Before-and-after page screenshots:
━━━━━━━━━━━━━━━━
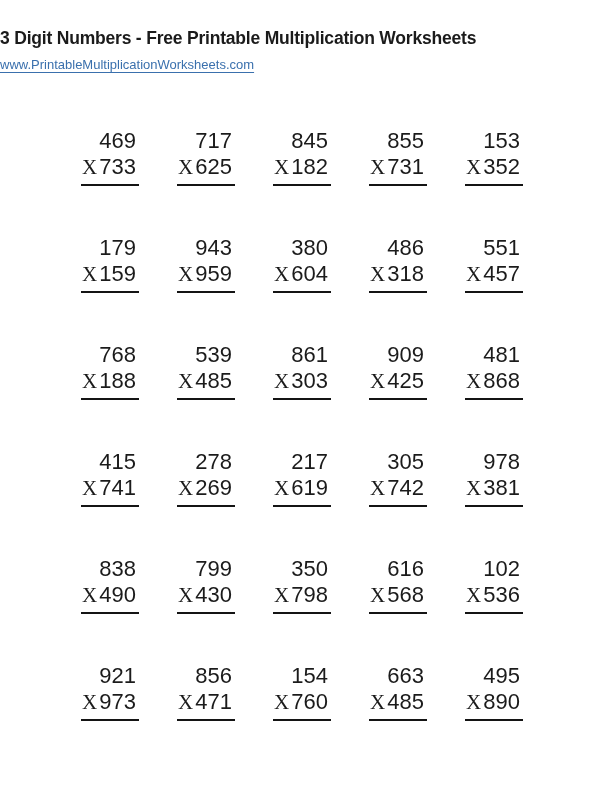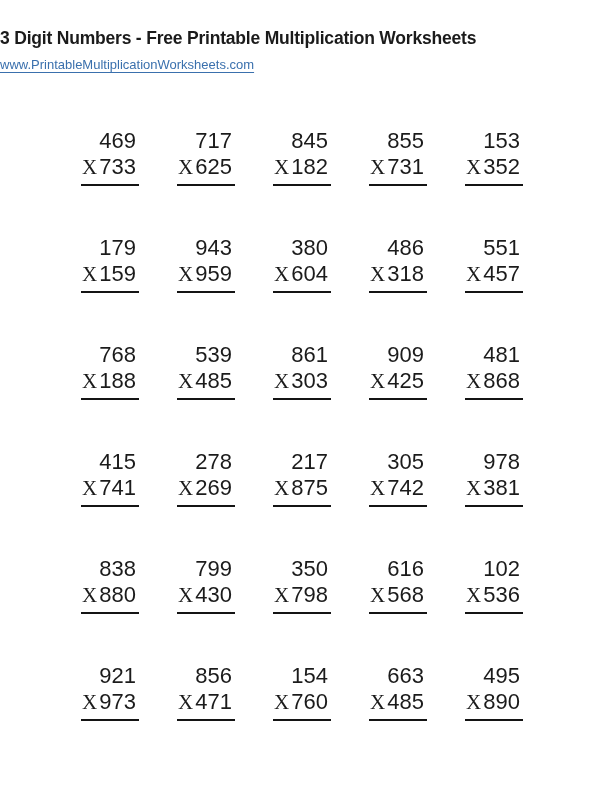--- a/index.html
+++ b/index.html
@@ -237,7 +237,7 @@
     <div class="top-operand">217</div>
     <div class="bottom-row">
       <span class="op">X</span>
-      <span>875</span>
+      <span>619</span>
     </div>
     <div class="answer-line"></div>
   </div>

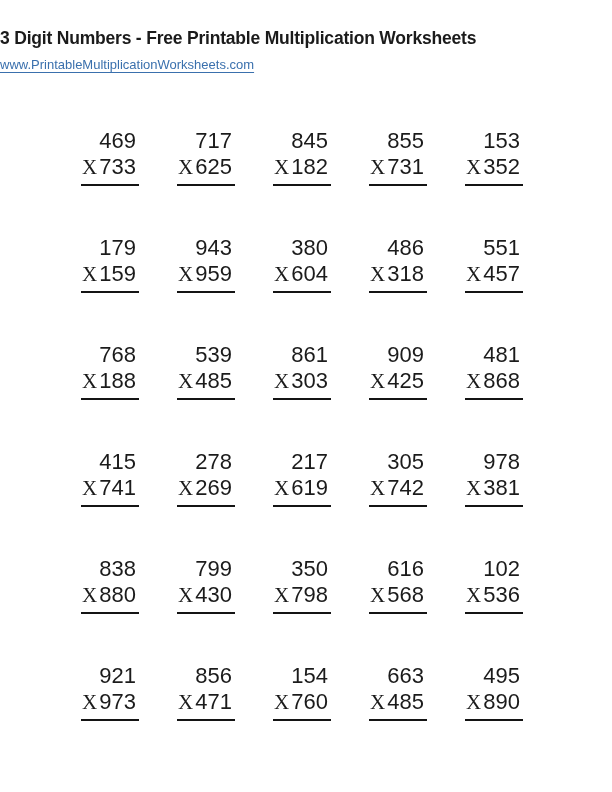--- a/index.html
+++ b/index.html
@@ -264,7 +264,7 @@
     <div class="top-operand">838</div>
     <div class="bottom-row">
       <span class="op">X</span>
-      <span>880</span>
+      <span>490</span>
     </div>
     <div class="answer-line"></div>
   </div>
━━━━━━━━━━━━━━━━
AIM OF THE TASK:
Exact copies of all the entries are needed; output them without the pictures.

EXERCISE RESPONSE:
--- a/index.html
+++ b/index.html
@@ -237,7 +237,7 @@
     <div class="top-operand">217</div>
     <div class="bottom-row">
       <span class="op">X</span>
-      <span>875</span>
+      <span>619</span>
     </div>
     <div class="answer-line"></div>
   </div>

--- a/index.html
+++ b/index.html
@@ -264,7 +264,7 @@
     <div class="top-operand">838</div>
     <div class="bottom-row">
       <span class="op">X</span>
-      <span>880</span>
+      <span>490</span>
     </div>
     <div class="answer-line"></div>
   </div>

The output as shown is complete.